The current structure of residency training is based on the framework established by William Halsted in the 1800s by which a new medical-school graduate undergoes a series of apprenticeships under different surgeons to acquire the knowledge and skills necessary for independent practice. Upon graduating from a residency program, a graduate can either begin independent general practice or pursue additional 1-2 years of subspecialization training known as a fellowship. This optional training period first became popular in the 1970s and, since that time, the number of residents pursuing fellowships has dramatically increased across all medical specialities. Currently, fellowship participation rates vary by surgical subspeciality with approximately 70–75% of general surgery and urology residents pursuing fellowships, compared to over 90% of orthopedic residents. Unfortunately, even though orthopedics is shown to have exceedingly high fellowship enrollment rates, very few studies have investigated this phenomenon.
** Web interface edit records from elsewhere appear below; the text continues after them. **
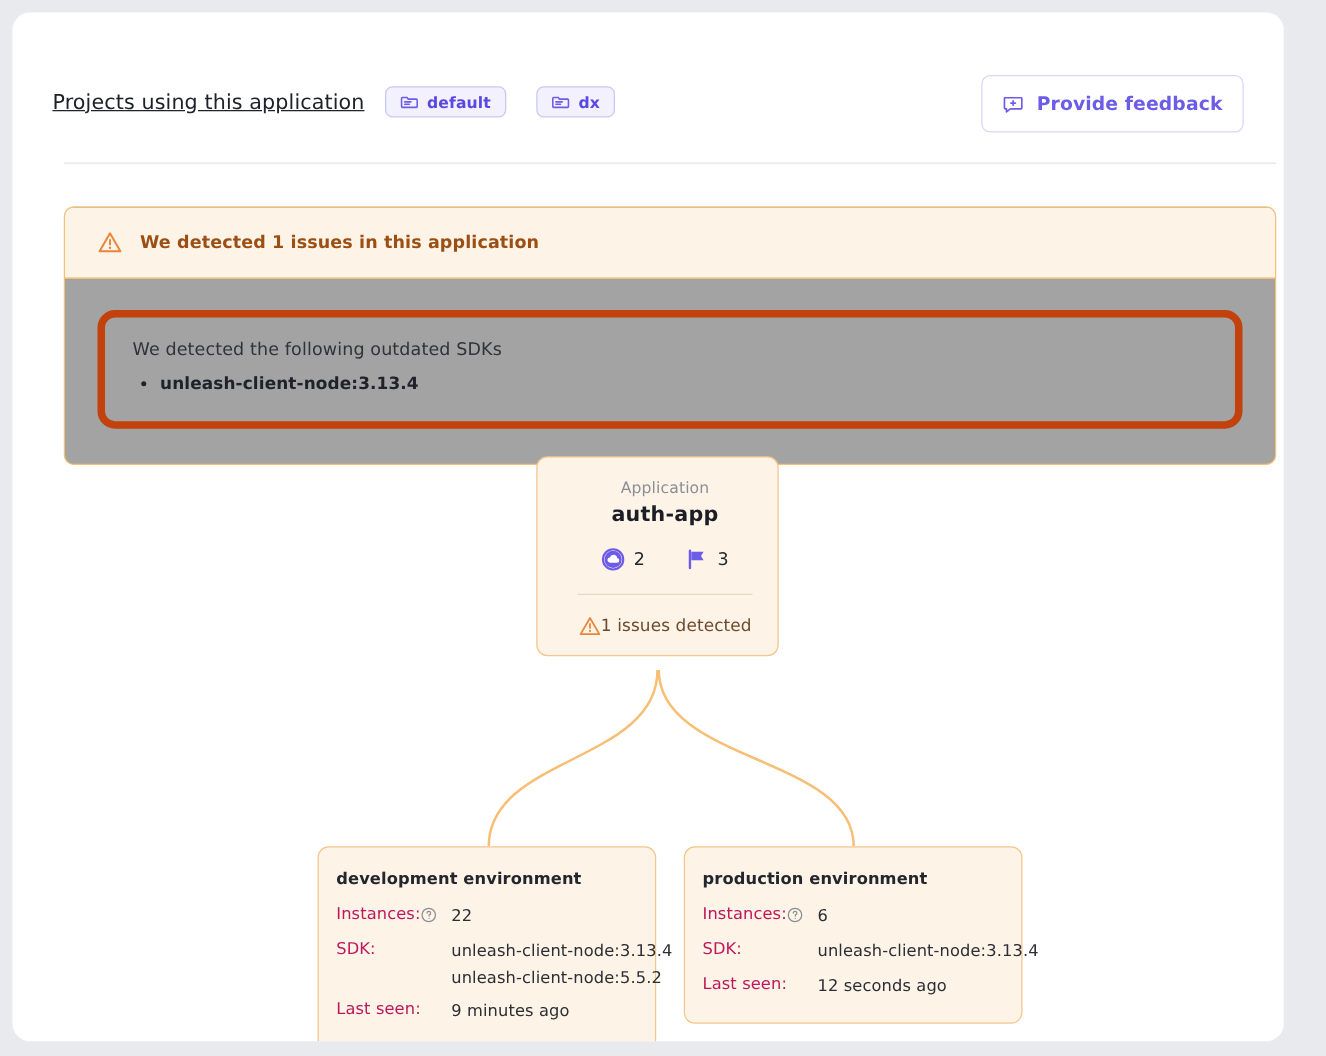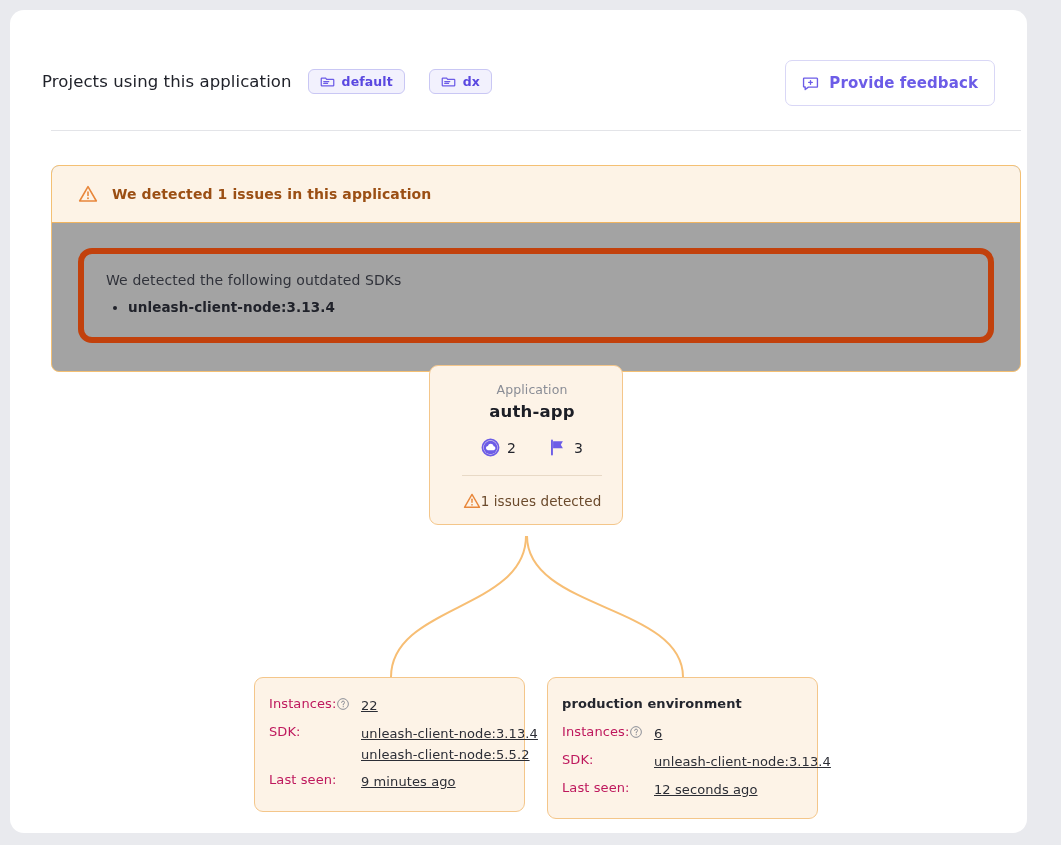--- a/index.html
+++ b/index.html
@@ -32,6 +32,7 @@
     color: #20222a;
     letter-spacing: .1px;
     white-space: nowrap;
+    text-decoration: underline;
   }
   .chips { display: flex; align-items: center; gap: 24px; margin-left: 16px; }
   .chip {

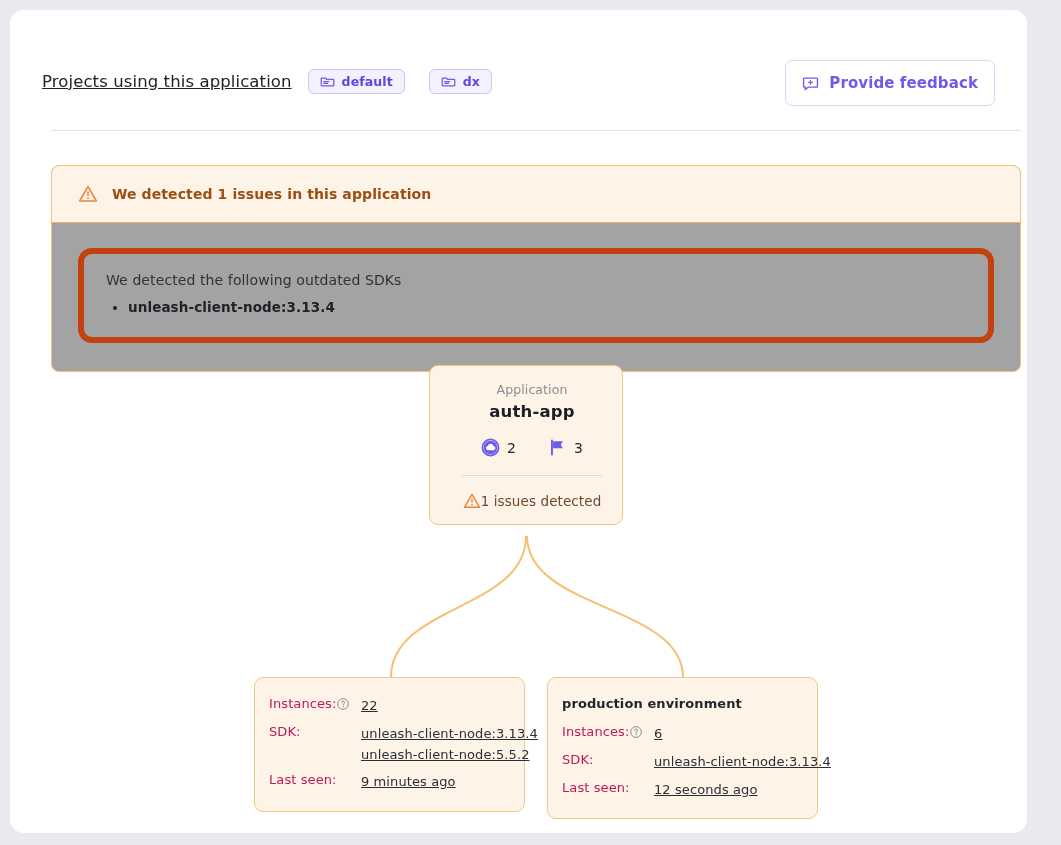--- a/index.html
+++ b/index.html
@@ -338,6 +338,7 @@
     </div>
 
     <div class="env-card dev">
+      <div class="env-title">development environment</div>
 
       <div class="env-row">
         <span class="env-label">

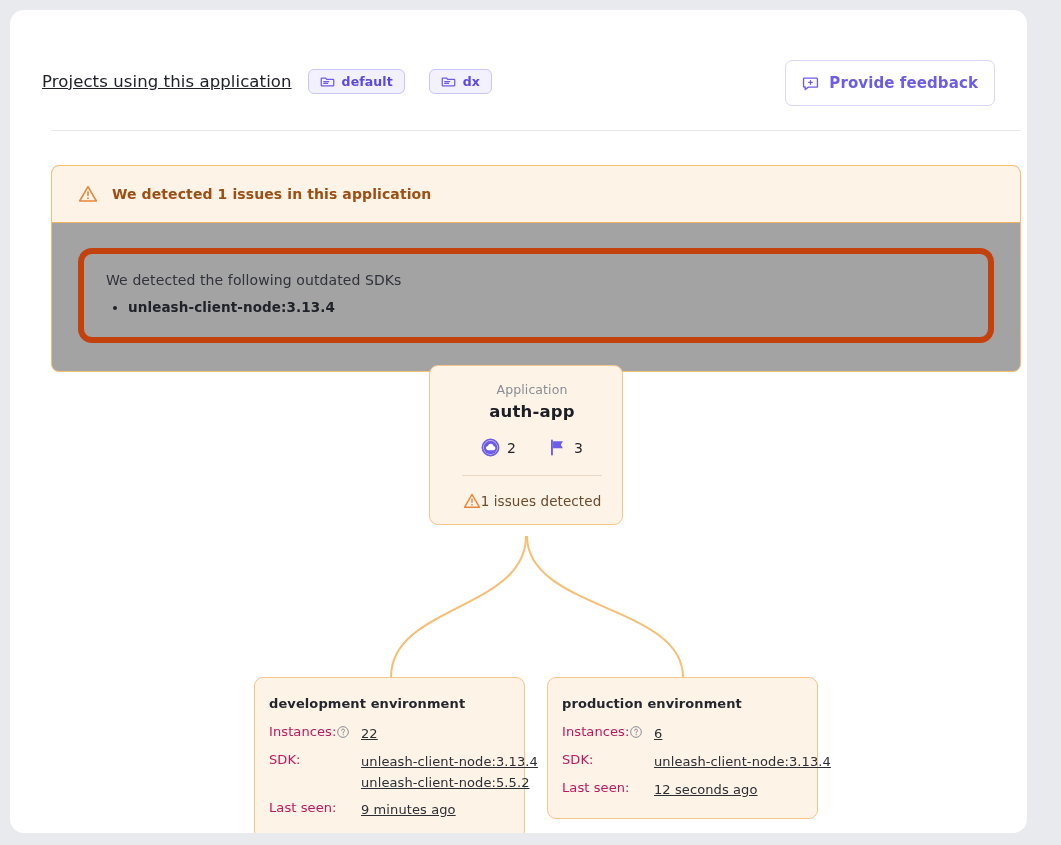--- a/index.html
+++ b/index.html
@@ -220,7 +220,7 @@
     gap: 0;
     color: #be185d;
   }
-  .env-value { flex: 1; line-height: 1.6; text-decoration: underline; }
+  .env-value { flex: 1; line-height: 1.6; }
   .env-value div { white-space: nowrap; }
 
   .icon { display: inline-block; line-height: 0; }

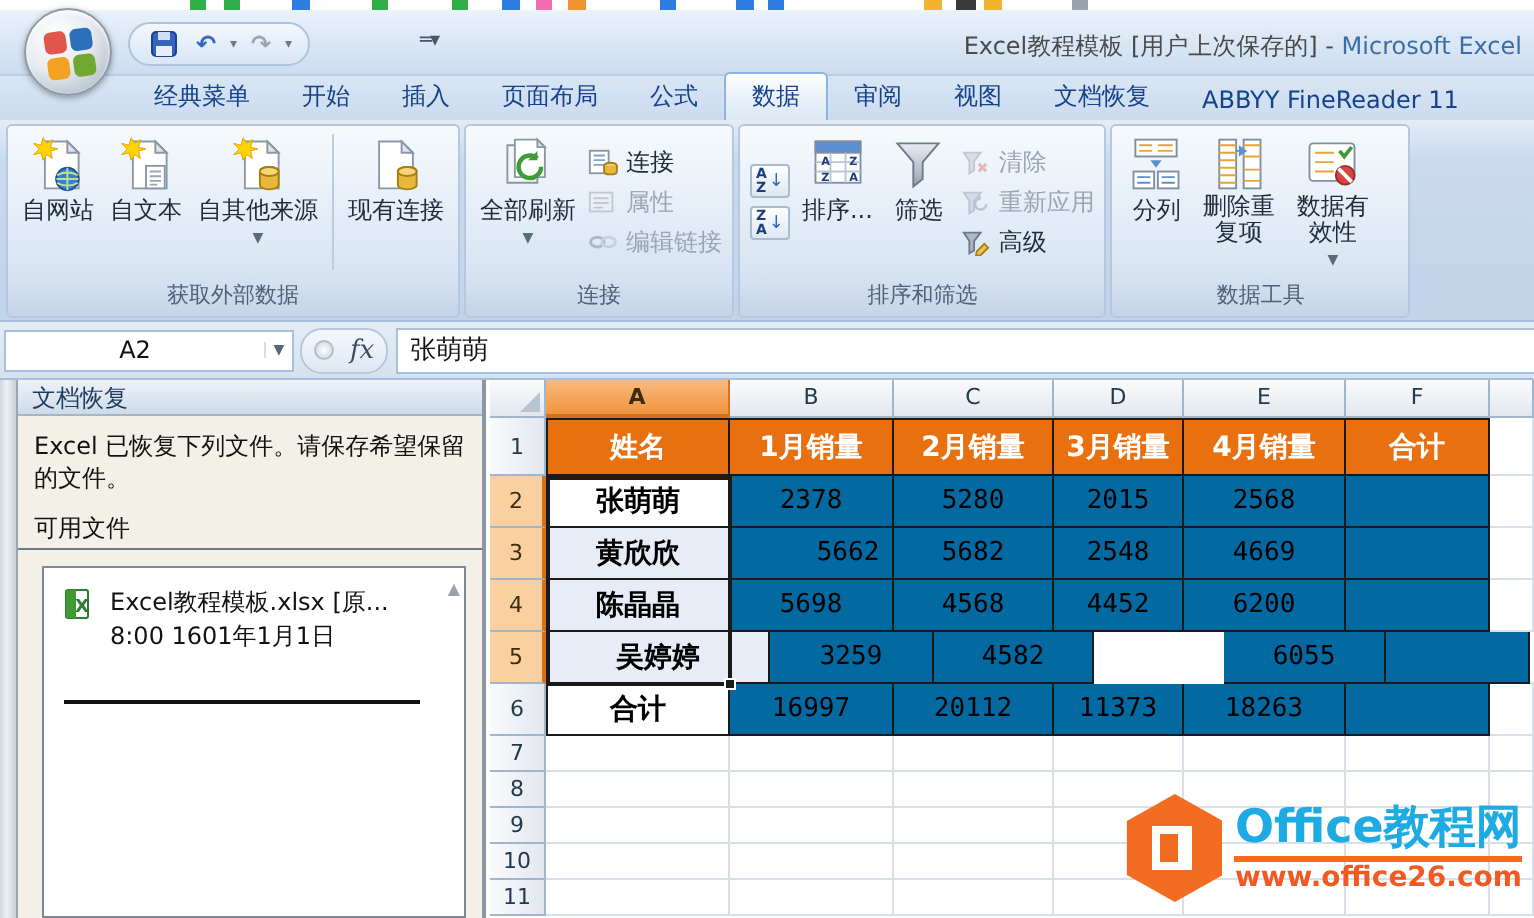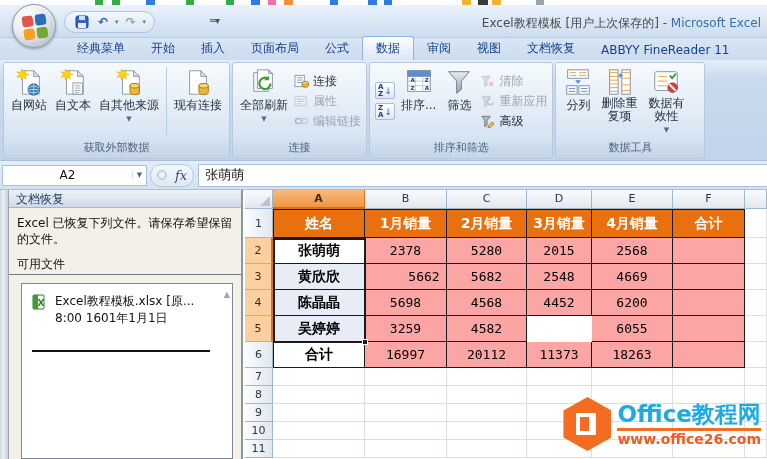--- a/index.html
+++ b/index.html
@@ -119,7 +119,7 @@
   .c.name { background:#fff; border-right:1px solid #1a1a1a; border-bottom:1px solid #1a1a1a;
     font-weight:bold; font-size:14px; color:#000; }
   .c.name.tint { background:#E7ECF6; }
-  .c.num { background:#fca5a5; border-right:1px solid #1a1a1a; border-bottom:1px solid #1a1a1a;
+  .c.num { background:#0369a1; border-right:1px solid #1a1a1a; border-bottom:1px solid #1a1a1a;
     font-size:13px; color:#000; font-family:"DejaVu Sans Mono","Liberation Mono",monospace; }
   .c.empty { border-right:1px solid #D9DFE8; border-bottom:1px solid #D9DFE8; background:#fff; }
   #sel-box { position:absolute; left:28px; top:48px; width:93px; height:105px;

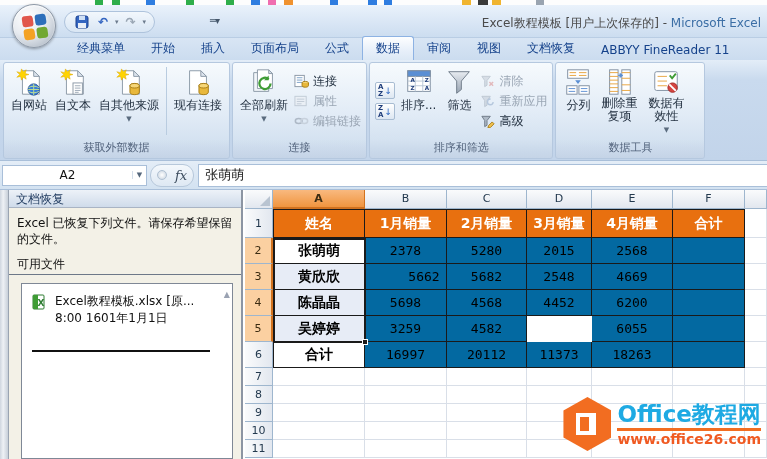--- a/index.html
+++ b/index.html
@@ -492,7 +492,7 @@
           </div>
           <div class="srow" style="height: 26px;">
             <div class="rh sel">5</div>
-            <div class="c name first tint" style="width: 92px;">吴婷婷</div>
+            <div class="c name first tint" style="width: 112px;">吴婷婷</div>
             <div class="c num" style="width: 82px;">3259</div>
             <div class="c num" style="width: 80px;">4582</div>
             <div class="c num" style="width: 65px; margin-top: 48px;">2358</div>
As residents increasingly undertake fellowships, their decisions have strong implications to future healthcare workforce planning and graduate surgical education. There are strong concerns that as more residents enroll in fellowship programs, the educational value of residency training may become undermined: Fellowships may simply represent a “de facto” extension of residency training into a 6-year undertaking, with fellows performing more resident-level duties and residents themselves being suboptimally trained with the mindset that any skill deficits can be learned later during their fellowship period. Of course, having more fellowship-trained specialists is appealing when considering that certain surgical procedures have better productivity and clinical outcomes when performed by a fellowship-trained surgeon. 

The decision to pursue a fellowship is complex and multifactorial, but it has important implications to healthcare workforce planning and the future design and organization of graduate medical education programs. Training surgical residents for independent practice has become increasingly challenging due to the growing volume of administrative and nonsurgical academic activities that residents are expected to perform within a more stringent work-hour time period. Considering these obstacles, we assumed that the primary reason why Canadian orthopedic residents were increasingly pursuing fellowships was due to inadequate residency training. The survey results fail to validate this assertion and, instead, suggest that a resident’s desire to develop and improve their surgical skills is the primary reason for the increasing fellowship trends. In fact, residents generally reported that neither the offer of employment nor changes to the duration or organization of their residency training would dissuade them from pursuing fellowships. These findings highlight a likely misinterpretation between a resident’s need for additional training due to poor residency training (i.e., inadequate-training) and their desire for specialized training in order to master surgical techniques not available at their home institutions (i.e., expert-training). Overall, the survey responses provide preliminary evidence to illustrate that the growing trend in fellowships among Canadian residents is not due to inadequate surgical training, but a combination of more personal and occupational factors which require further investigation.